Jon Brookes...Jon's sort of similar to me, and that's why we fight. We just dig at each other all the time. I remember in Japan I had a go at him about his drumming, said his drumming had turned a song into a rock song. He said, Bullshit, and it all went off! Two minutes later I apologised.

Tim Burgess...To be honest I think I get on people's nerves quite a lot. I talk too much sometimes. I come up with a lot of ideas, some that are decent, some that aren't. I'm always throwing my weight in, but I write the words so maybe I should speak the most.

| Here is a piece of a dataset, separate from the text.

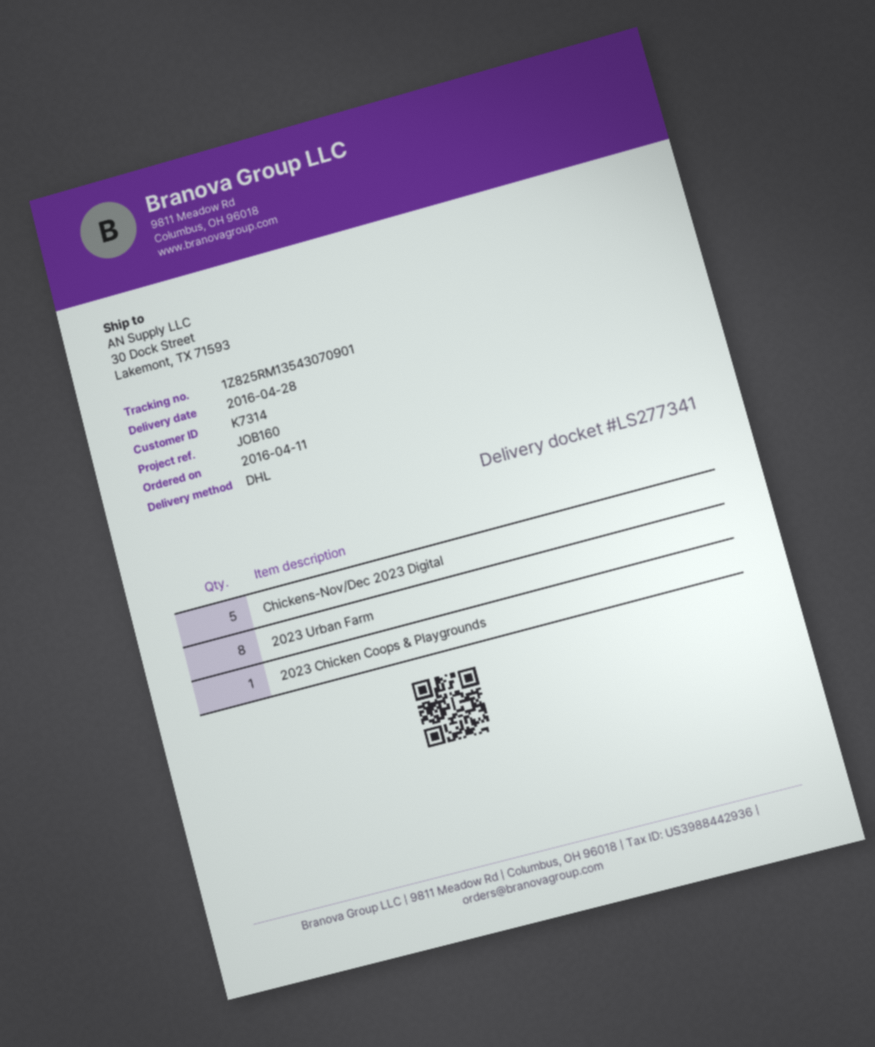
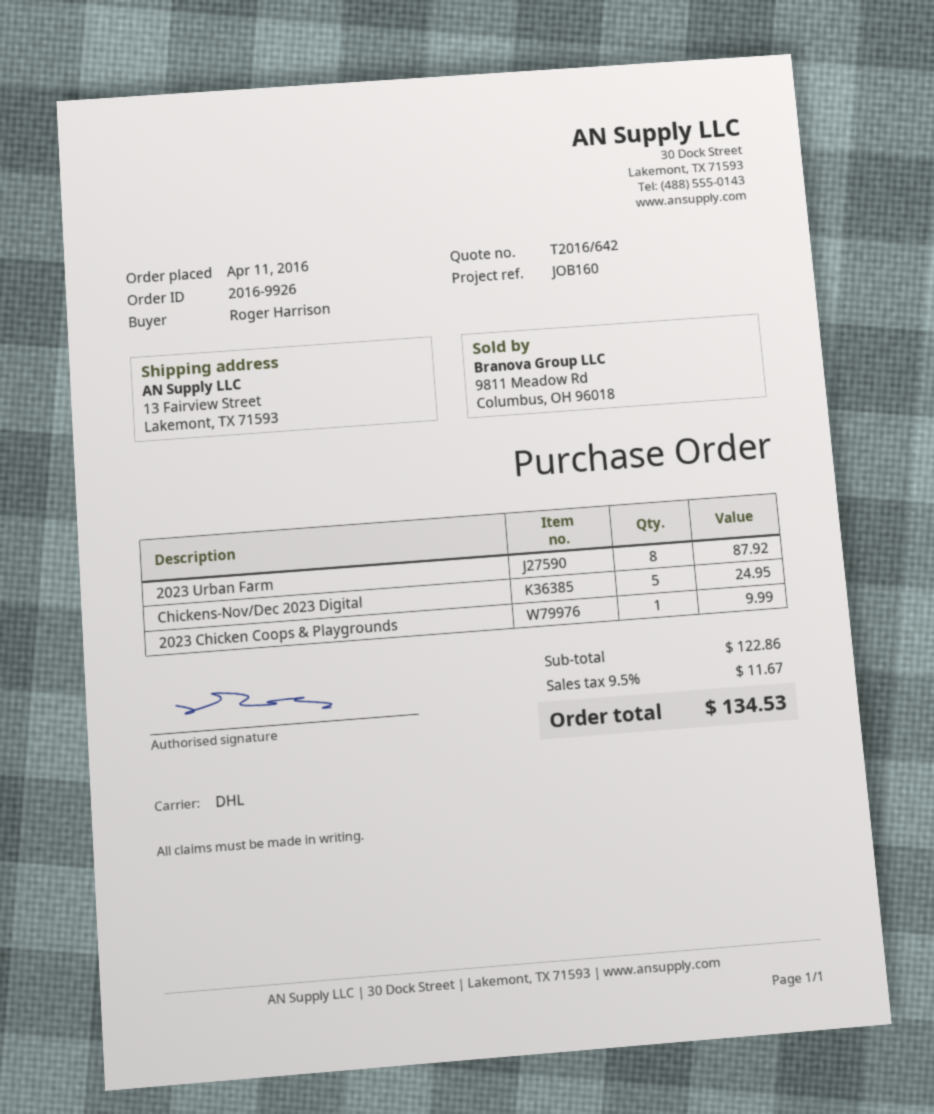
ship to: 30 Dock Street, Lakemont, TX 71593 -> 13 Fairview Street, Lakemont, TX 71593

The band...Someone was saying the irony of the Charlatans is they want to be massive but they don't play the game. My view on that is that we want to be massive but we want to do it on our own terms, we don't want to play those games of pampering to people or over selling ourselves. We want to grow and expand, we don't want to let other people take us to bigger things. We used to be naïve and very single-minded, not scared of anything. But as things have become more commodity-angled, we want to go against the grain of the business because we're not into business, if we were we'd have been bank clerks. We just want to be a pop group, full stop.